(Beginning of DATA EXTRACT)

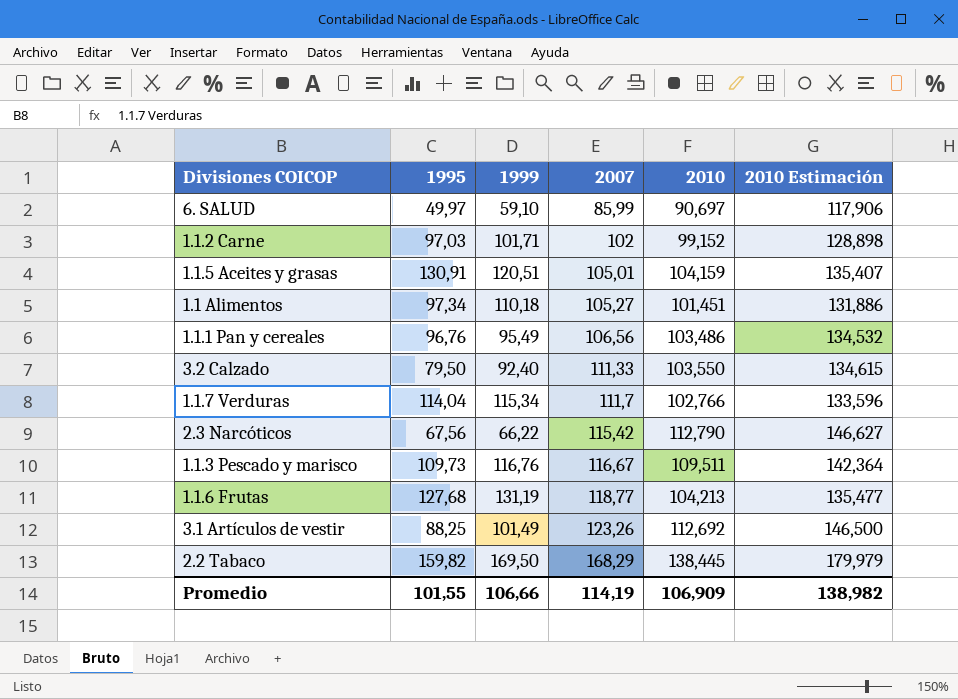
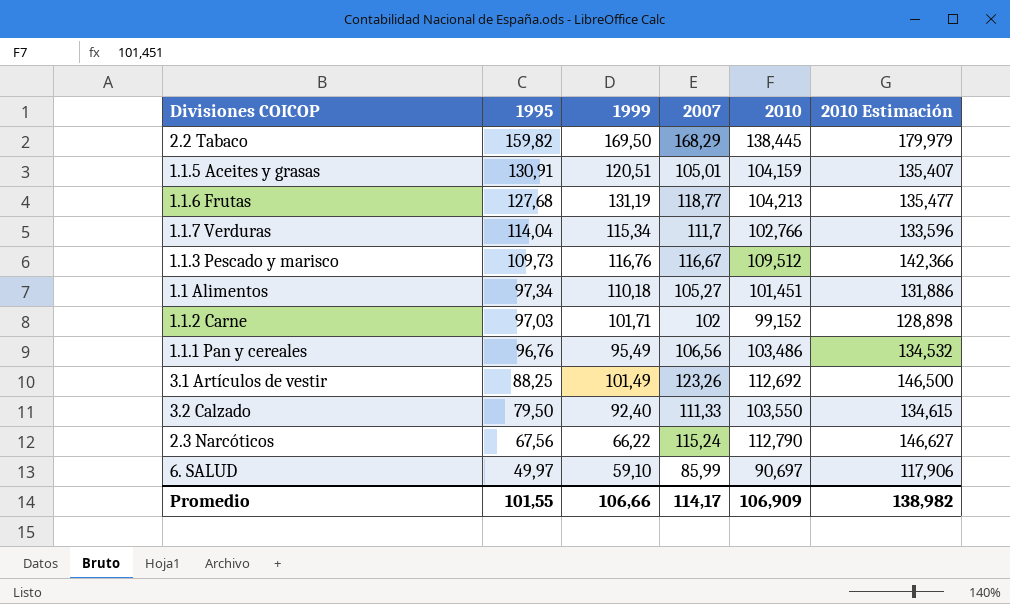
row order: 2007 ascending -> 1995 descending
1.1.3 Pescado y marisco | 2010: 109,511 -> 109,512
1.1.3 Pescado y marisco | 2010 Estimación: 142,364 -> 142,366
2.3 Narcóticos | 2007: 115,42 -> 115,24
Promedio | 2007: 114,19 -> 114,17

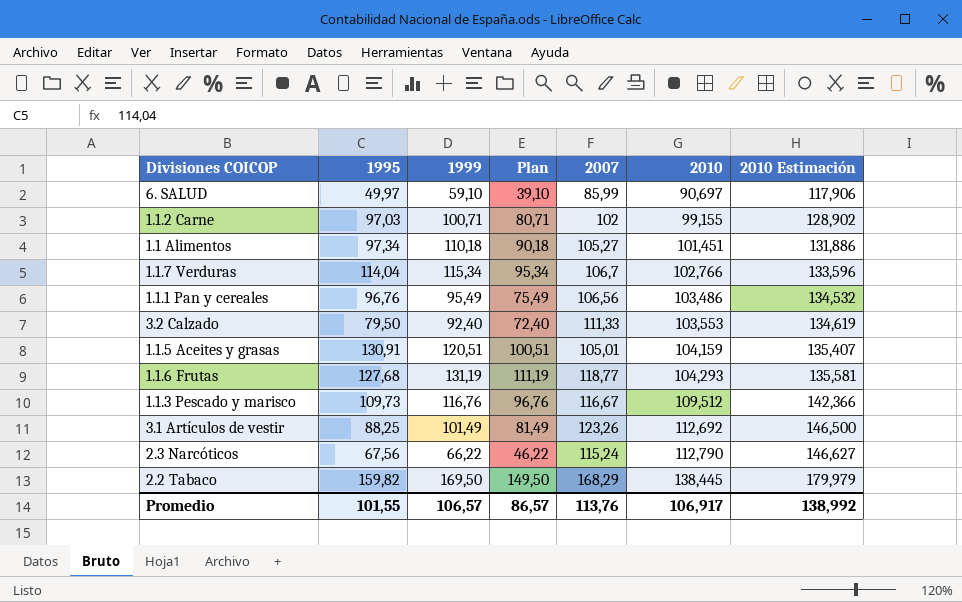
row order: 1995 descending -> 2010 ascending
column Plan | formula: none -> [1999] - 20
1.1.2 Carne | 1999: 101,71 -> 100,71
1.1.2 Carne | 2010: 99,152 -> 99,155
1.1.2 Carne | 2010 Estimación: 128,898 -> 128,902
1.1.7 Verduras | 2007: 111,7 -> 106,7
3.2 Calzado | 2010: 103,550 -> 103,553
3.2 Calzado | 2010 Estimación: 134,615 -> 134,619
1.1.6 Frutas | 2010: 104,213 -> 104,293
1.1.6 Frutas | 2010 Estimación: 135,477 -> 135,581
Promedio | 1999: 106,66 -> 106,57
Promedio | 2007: 114,17 -> 113,76
Promedio | 2010: 106,909 -> 106,917
Promedio | 2010 Estimación: 138,982 -> 138,992

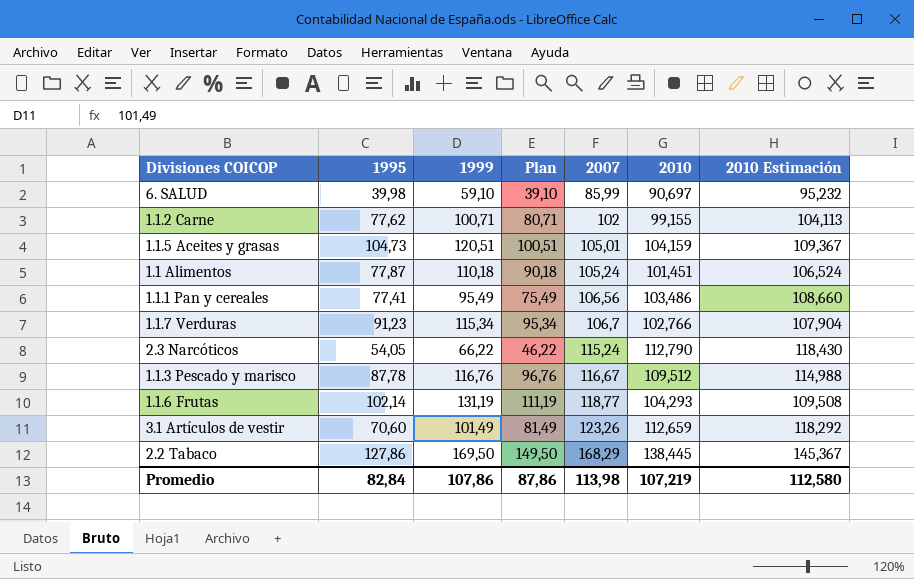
row order: 2010 ascending -> 2007 ascending
column 2010 Estimación | formula: [2010] * 1,3 -> [2010] * 1,05
row 3.2 Calzado: 79,50 | 92,40 | 72,40 | 111,33 | 103,553 | 134,619 -> none
6. SALUD | 1995: 49,97 -> 39,98
1.1.2 Carne | 1995: 97,03 -> 77,62
1.1.5 Aceites y grasas | 1995: 130,91 -> 104,73
1.1 Alimentos | 1995: 97,34 -> 77,87
1.1 Alimentos | 2007: 105,27 -> 105,24
1.1.1 Pan y cereales | 1995: 96,76 -> 77,41
1.1.7 Verduras | 1995: 114,04 -> 91,23
2.3 Narcóticos | 1995: 67,56 -> 54,05
1.1.3 Pescado y marisco | 1995: 109,73 -> 87,78
1.1.6 Frutas | 1995: 127,68 -> 102,14
3.1 Artículos de vestir | 1995: 88,25 -> 70,60
3.1 Artículos de vestir | 2010: 112,692 -> 112,659
2.2 Tabaco | 1995: 159,82 -> 127,86
Promedio | 1995: 101,55 -> 82,84
Promedio | 1999: 106,57 -> 107,86
Promedio | Plan: 86,57 -> 87,86
Promedio | 2007: 113,76 -> 113,98
Promedio | 2010: 106,917 -> 107,219
Promedio | 2010 Estimación: 138,992 -> 112,580

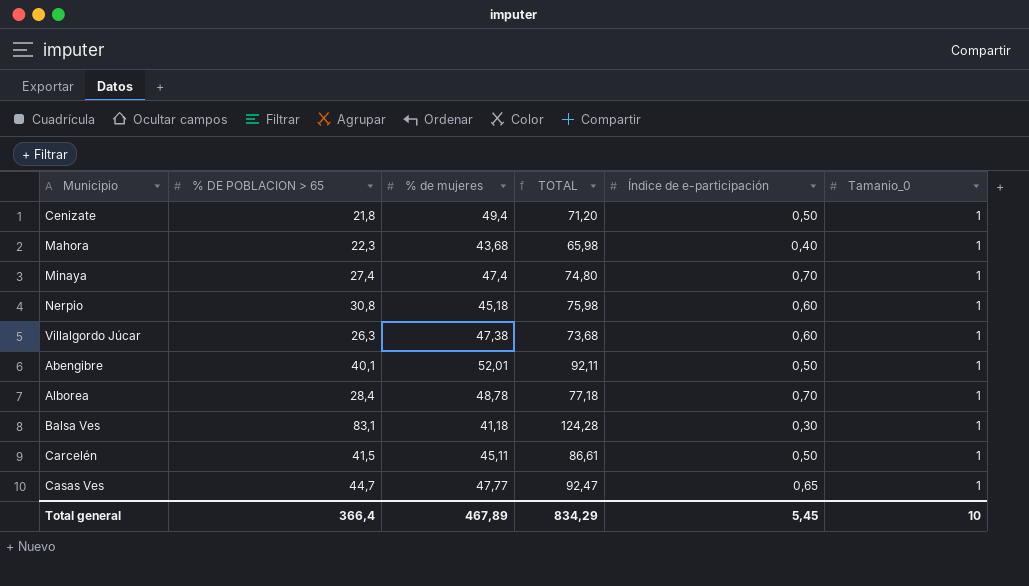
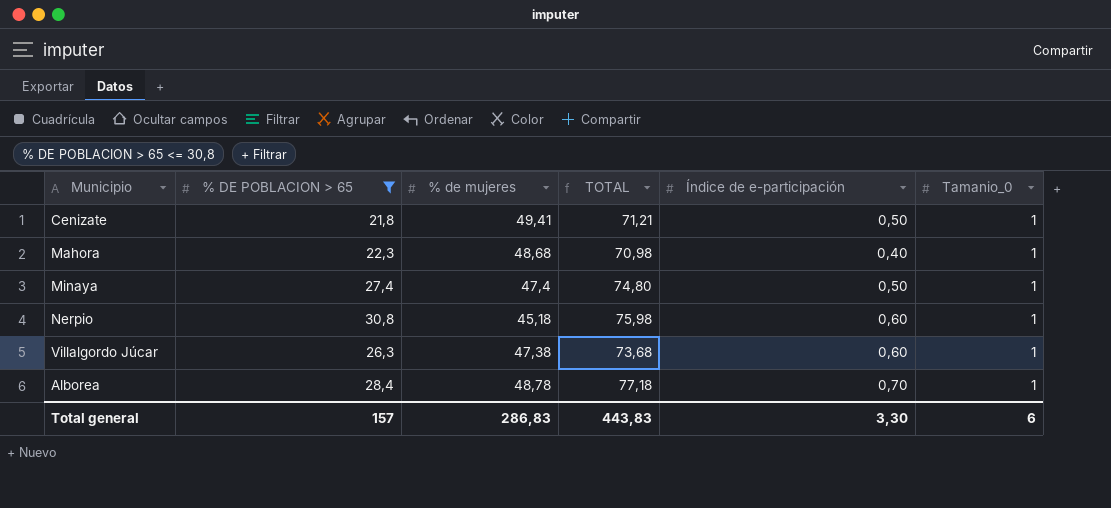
filter: none -> % DE POBLACION > 65 <= 30,8
Cenizate | % de mujeres: 49,4 -> 49,41
Cenizate | TOTAL: 71,20 -> 71,21
Mahora | % de mujeres: 43,68 -> 48,68
Mahora | TOTAL: 65,98 -> 70,98
Minaya | Índice de e-participación: 0,70 -> 0,50
Total general | % DE POBLACION > 65: 366,4 -> 157
Total general | % de mujeres: 467,89 -> 286,83
Total general | TOTAL: 834,29 -> 443,83
Total general | Índice de e-participación: 5,45 -> 3,30
Total general | Tamanio_0: 10 -> 6

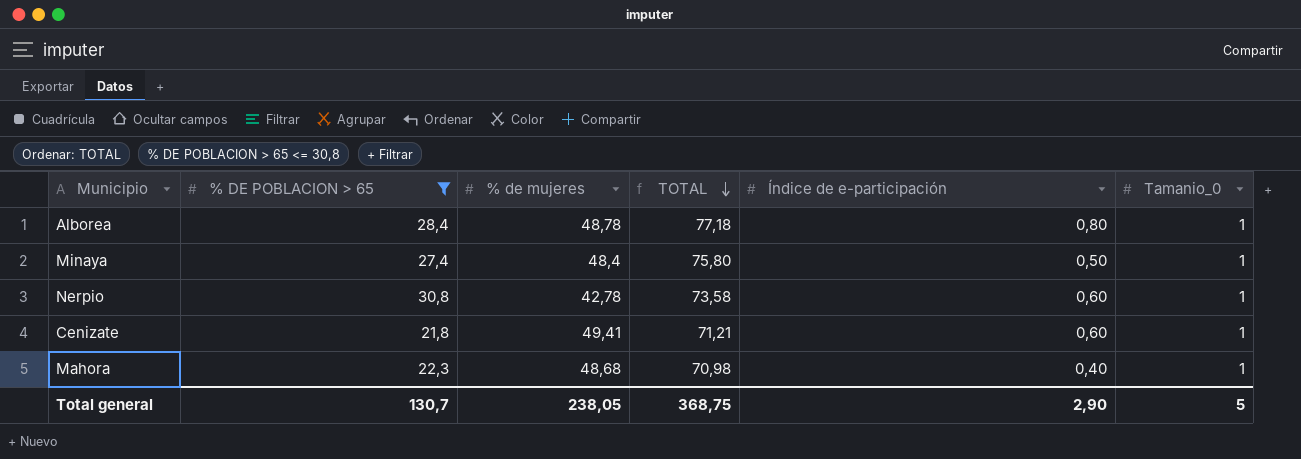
row order: none -> TOTAL descending
row Villalgordo Júcar: 26,3 | 47,38 | 73,68 | 0,60 | 1 -> none
Alborea | Índice de e-participación: 0,70 -> 0,80
Minaya | % de mujeres: 47,4 -> 48,4
Minaya | TOTAL: 74,80 -> 75,80
Nerpio | % de mujeres: 45,18 -> 42,78
Nerpio | TOTAL: 75,98 -> 73,58
Cenizate | Índice de e-participación: 0,50 -> 0,60
Total general | % DE POBLACION > 65: 157 -> 130,7
Total general | % de mujeres: 286,83 -> 238,05
Total general | TOTAL: 443,83 -> 368,75
Total general | Índice de e-participación: 3,30 -> 2,90
Total general | Tamanio_0: 6 -> 5

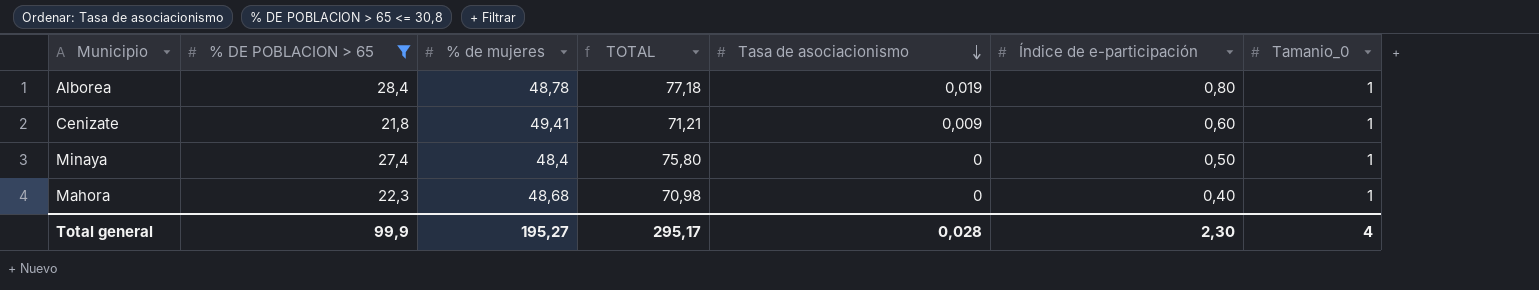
row order: TOTAL descending -> Tasa de asociacionismo descending
column Tasa de asociacionismo | position: none -> 5
row Nerpio: 30,8 | 42,78 | 73,58 | 0,60 | 1 -> none
Total general | % DE POBLACION > 65: 130,7 -> 99,9
Total general | % de mujeres: 238,05 -> 195,27
Total general | TOTAL: 368,75 -> 295,17
Total general | Índice de e-participación: 2,90 -> 2,30
Total general | Tamanio_0: 5 -> 4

(End of DATA EXTRACT)

-- ASSIGNMENT --
All lines above from the one containing "row Villalgordo Júcar: 26,3" up to and including the one containing "column Tasa de" are to be set down exactly, and nothing else. Leave images out.

-- TASK RESPONSE --
row Villalgordo Júcar: 26,3 | 47,38 | 73,68 | 0,60 | 1 -> none
Alborea | Índice de e-participación: 0,70 -> 0,80
Minaya | % de mujeres: 47,4 -> 48,4
Minaya | TOTAL: 74,80 -> 75,80
Nerpio | % de mujeres: 45,18 -> 42,78
Nerpio | TOTAL: 75,98 -> 73,58
Cenizate | Índice de e-participación: 0,50 -> 0,60
Total general | % DE POBLACION > 65: 157 -> 130,7
Total general | % de mujeres: 286,83 -> 238,05
Total general | TOTAL: 443,83 -> 368,75
Total general | Índice de e-participación: 3,30 -> 2,90
Total general | Tamanio_0: 6 -> 5

row order: TOTAL descending -> Tasa de asociacionismo descending
column Tasa de asociacionismo | position: none -> 5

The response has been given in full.